Detected change data:
====

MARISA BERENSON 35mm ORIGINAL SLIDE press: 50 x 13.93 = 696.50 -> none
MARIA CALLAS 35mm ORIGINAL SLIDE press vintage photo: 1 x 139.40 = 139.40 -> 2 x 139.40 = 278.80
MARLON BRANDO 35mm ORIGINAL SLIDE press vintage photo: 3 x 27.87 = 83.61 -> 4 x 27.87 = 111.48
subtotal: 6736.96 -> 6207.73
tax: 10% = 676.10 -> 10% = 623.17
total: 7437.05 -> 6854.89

====

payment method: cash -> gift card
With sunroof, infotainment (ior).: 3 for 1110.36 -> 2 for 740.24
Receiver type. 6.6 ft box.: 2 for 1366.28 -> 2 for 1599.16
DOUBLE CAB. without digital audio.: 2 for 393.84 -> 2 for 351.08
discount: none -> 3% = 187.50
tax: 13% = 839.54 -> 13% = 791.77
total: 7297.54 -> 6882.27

====

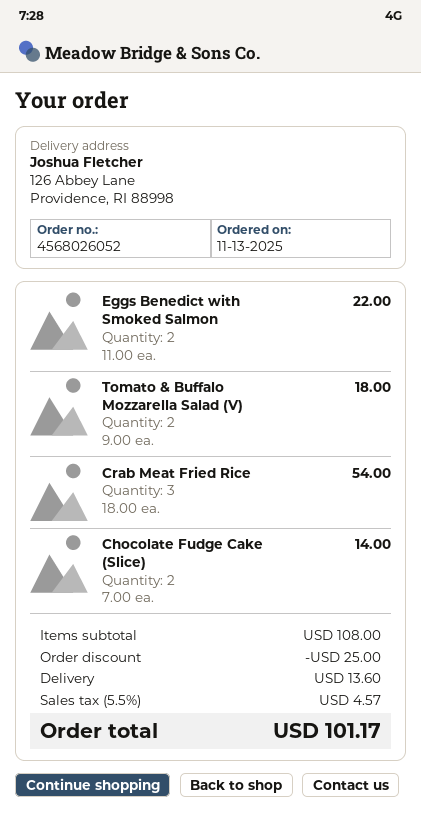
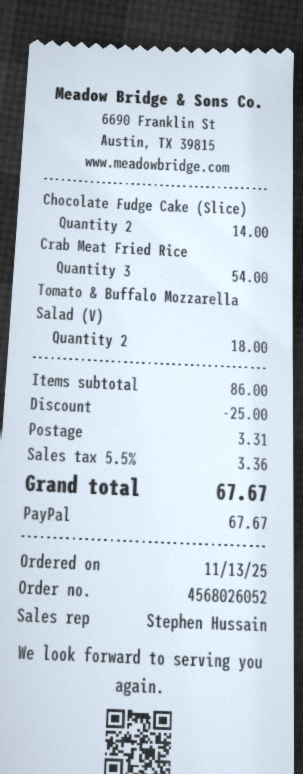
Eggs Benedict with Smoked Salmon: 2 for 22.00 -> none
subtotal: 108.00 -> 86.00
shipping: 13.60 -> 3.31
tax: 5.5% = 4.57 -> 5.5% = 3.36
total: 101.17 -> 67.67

====

ABOUT THIS TASK: Taking the entries above, write out exactly the lines starting with the line containing "payment method: cash -> gift card" and going on through the line containing "total: 7297.54 -> 6882.27", both included, and nothing else.

SOLUTION TO THE PROBLEM:
payment method: cash -> gift card
With sunroof, infotainment (ior).: 3 for 1110.36 -> 2 for 740.24
Receiver type. 6.6 ft box.: 2 for 1366.28 -> 2 for 1599.16
DOUBLE CAB. without digital audio.: 2 for 393.84 -> 2 for 351.08
discount: none -> 3% = 187.50
tax: 13% = 839.54 -> 13% = 791.77
total: 7297.54 -> 6882.27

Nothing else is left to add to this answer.